こんな状況で“選択肢”があると思っているのだろうか。
「普通に、できるだけ見つからないように出ようよ。変装もできるし、ファルなら気配を消して抜けられるでしょ?」
そう言うと、ファルは少しだけ肩を竦めた。
「……そうだな。けど、インヴィクトゥスのことだ。俺たちの変装情報くらい、もう流していてもおかしくない」
「あぁ……」
なぜか、納得してしまう自分がいた。
「となると、“静かすぎる方”が案外、目につく。どうせ出るなら、どこに向かうか分からないように――派手に、かく乱した方がいい」
その声音は冗談めいているのに、どこか本気だった。
私の眉がぴくりと動く。
「……ねぇ、“派手に行く”って言葉を……
“帝都で何か爆発させる”とか、そういう意味で使ってないよね?」
ファルは静かに笑った。
穏やかで、けれどどこか悪戯っぽい笑みだ。
「なるほど……それで行こうか」
「……ちょっと! 確認で言っただけで、提案したわけじゃ――!」
「被害は出さない。

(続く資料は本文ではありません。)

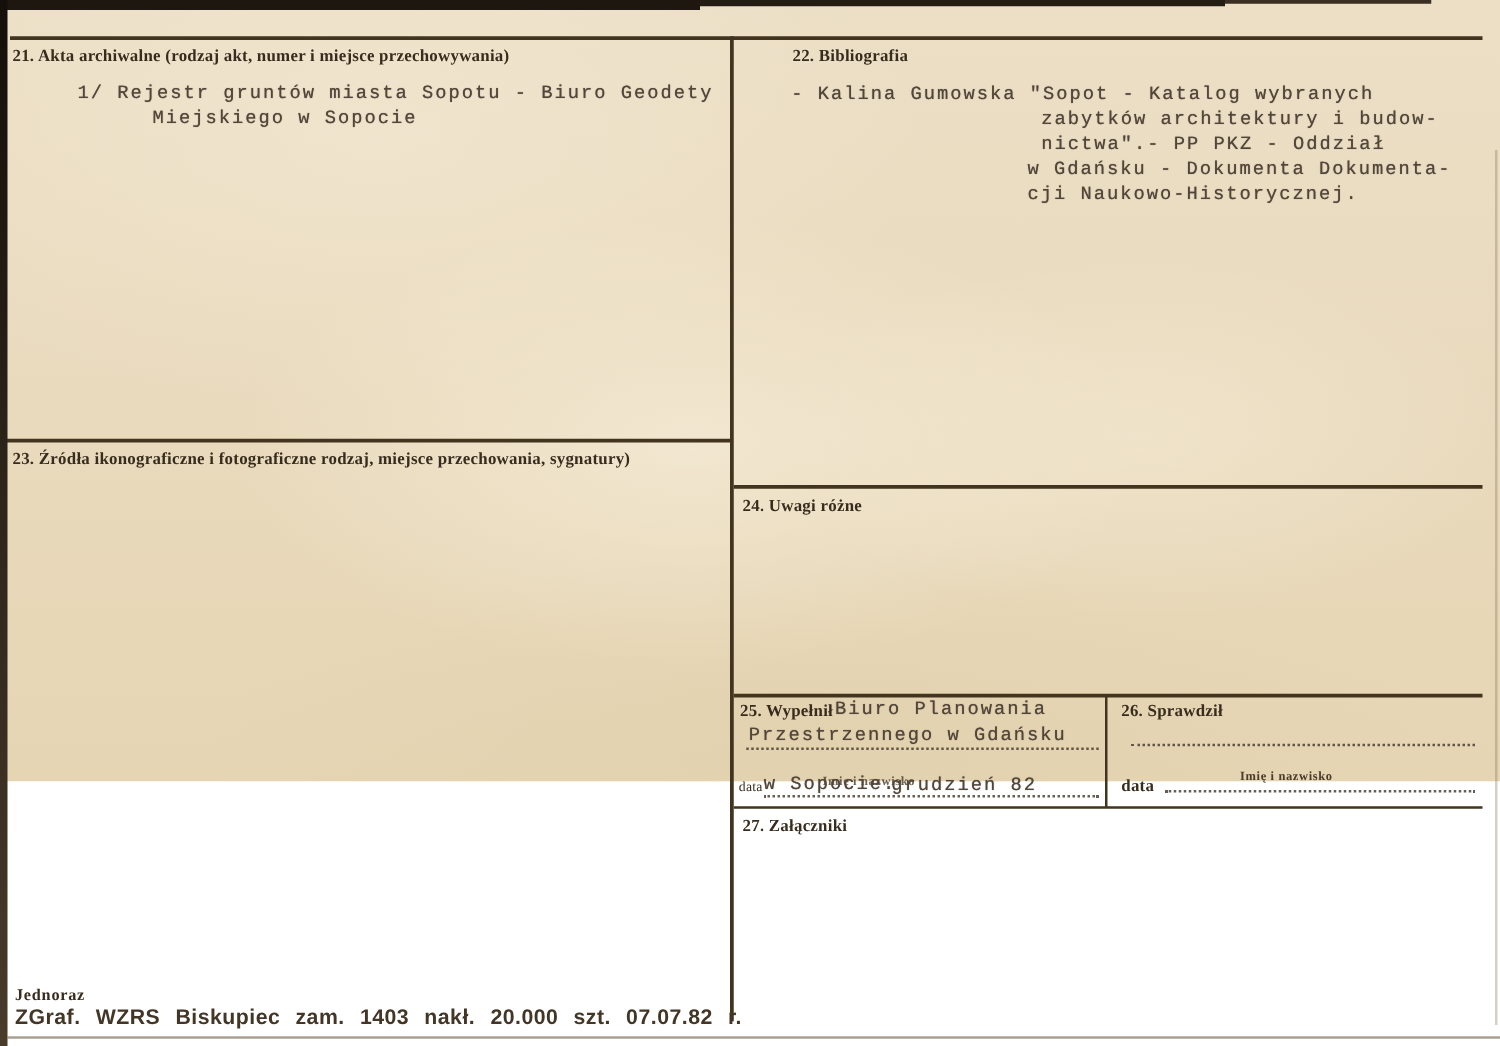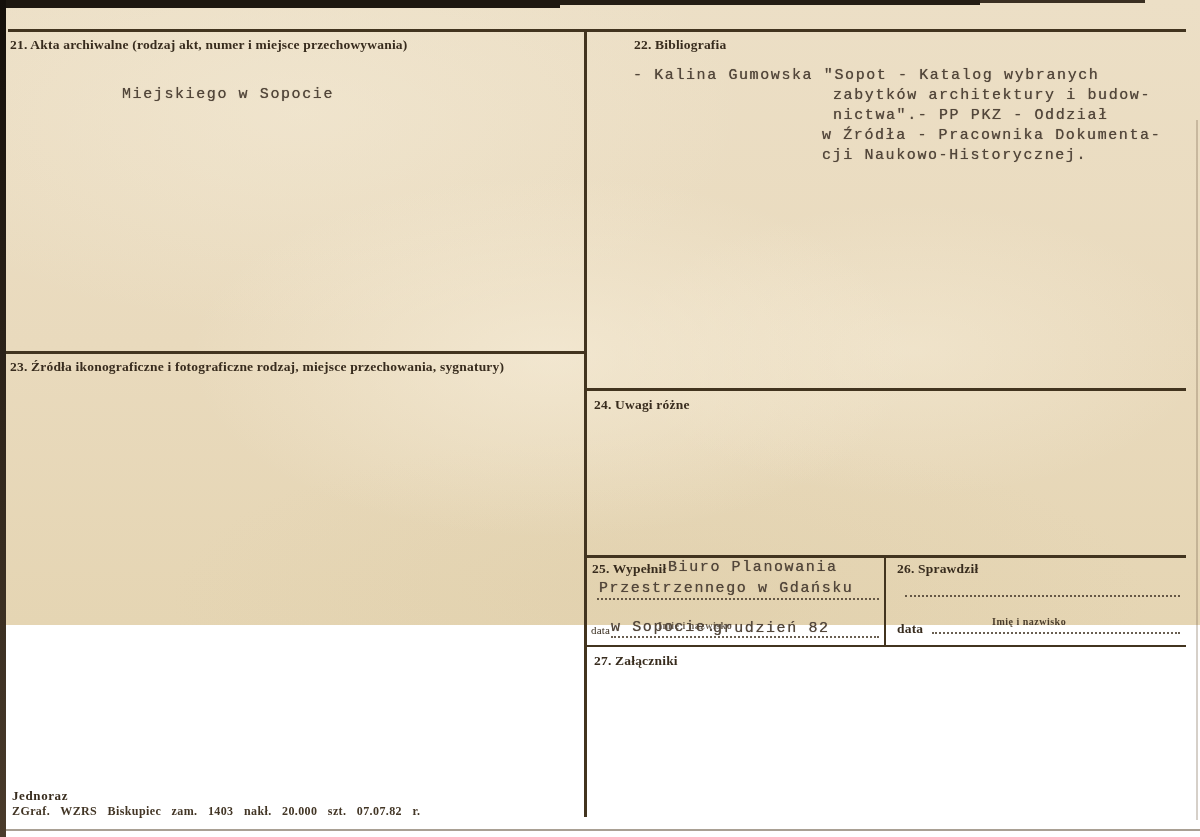"1/ Rejestr gruntów miasta Sopotu" div.typed { html: none -> <div>1/ Rejestr gruntów miasta Sopotu - Biuro Geodety</div> }
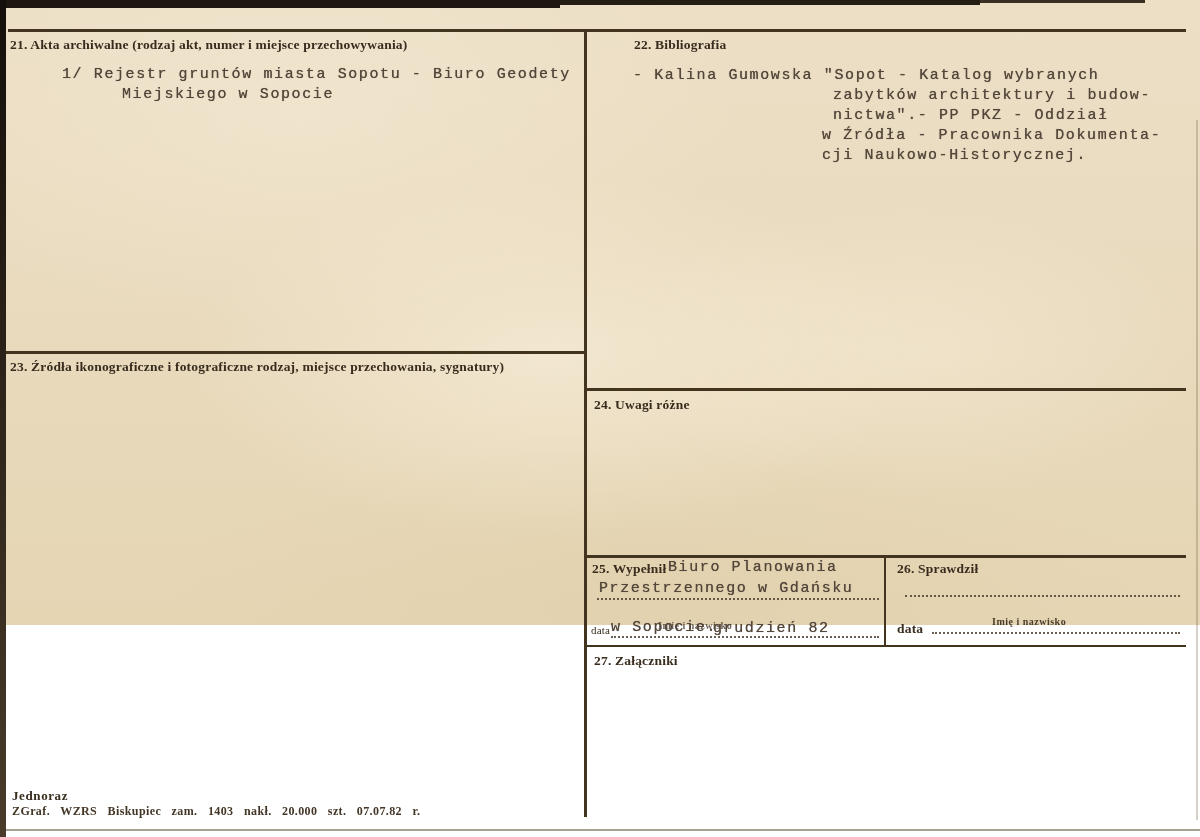"w Źródła - Pracownika Dokumenta-" div.typed { text: Źródła - Pracownika -> Gdańsku - Dokumenta }
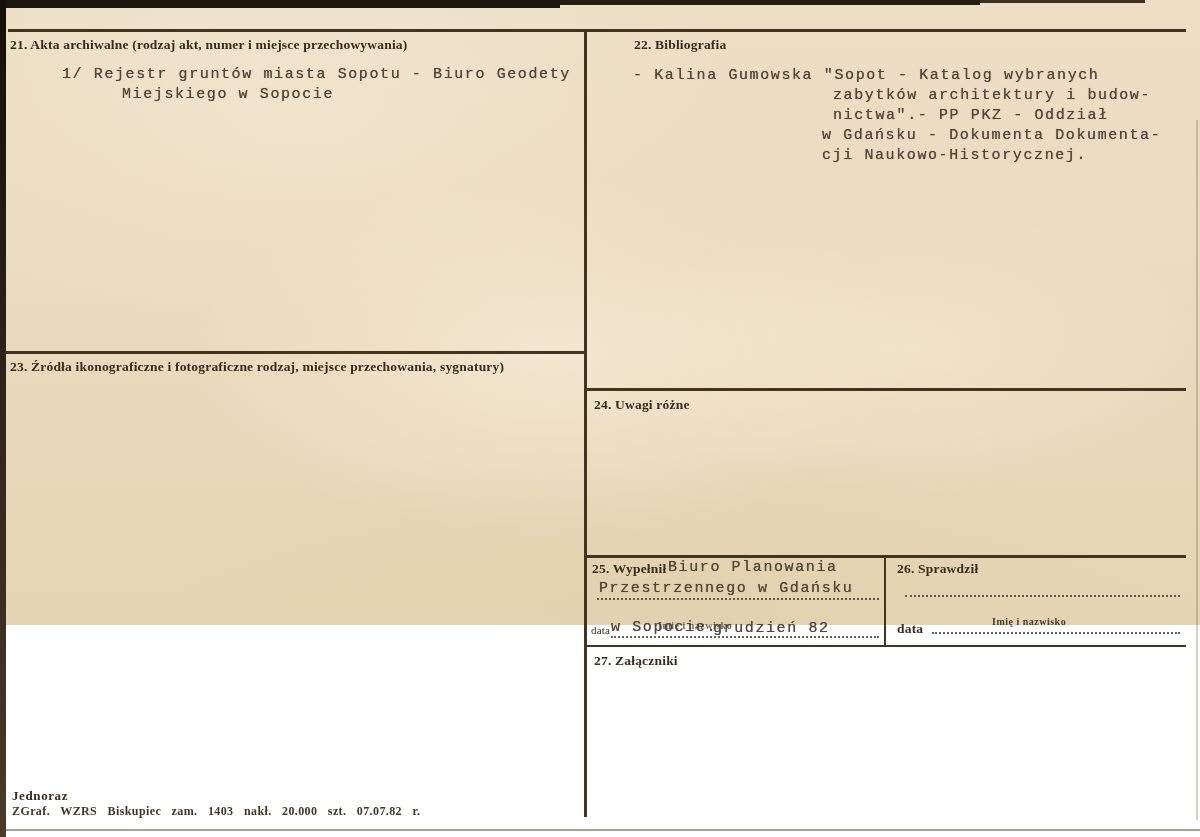"ZGraf. WZRS Biskupiec zam. 1403" .footer-imprint { font-family: Liberation Serif, serif -> Liberation Sans, sans-serif; font-size: 12px -> 17px }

安心しろ」
そう言って、ファルは窓へ歩み寄った。
外の光がその黒いローブを縁取る。
指先が軽く上がると、空気が一瞬、静まり返った。
風が止み、街のざわめきが遠のいていく。
その沈黙の中、ファルがぽつりと呟いた。
「さて――少しばかり、目を引くか」
そして、窓を開け放った。
冷たい風が部屋に流れ込み、
遠くで鐘の音が、帝都の朝を告げた瞬間――。
ファルの指先が、空気をなぞる。
淡い光がひと筋――
その軌跡はまるで、水面を撫でる月の光のように揺らめいた。
「……ファル?」
声をかけた時、空気が息をした。
光がほどけ、音が溶け、影がゆっくりと反転していく。
世界が――ゆらり、と揺れた。
通りの景色が歪み、鎧とローブの列が光の中に溶けていく。
建物の輪郭が滲み、街全体が薄氷の鏡に閉じ込められたようだった。
光が屈折し、風が静止し、時間だけがゆっくりと流れていく。
何百、何千という鏡像の中で、帝都が無限に反射を繰り返していた。
「綺麗……これ、何をしたの?」
「不思議だろう?」
一瞬、ファルが泣いているように見えた。
「――“現象そのもの”を弄る光景は……」
囁かれたその言葉は、私の耳に届く前に世界に溶けてしまった。
騒がしいと感じてしまう程の静寂につられ、窓の外を覗くと――
騎士も魔術師も、市民も、誰一人として動かない。
皆、夢の中の光景を見つめるように、
現実と幻の境を見失っていた。
ファルは軽く息を吐いた。
「派手に見えるけど、実際は静かだろ?」
「……こういう意味の“派手”だったんだ」
苦笑を零す私に、ファルは楽しげに微笑んだ。
「さぁ、行こう。帝都の目は、しばらく幻想の中だ」
そして彼は、私の手を取って部屋を出た。
光が、彼の黒衣を縁取る。
美しく歪んだ朝の街の中、私たちは騎士や魔術師の前を、まるで空気のようにすり抜けて歩いた。
方角を見失った者たちは、無限に映り合う鏡の世界の中で、幻の“私たち”を追い続けている。
――まるで、この街そのものが、
約束の記憶を映す巨大な夢になったかのように。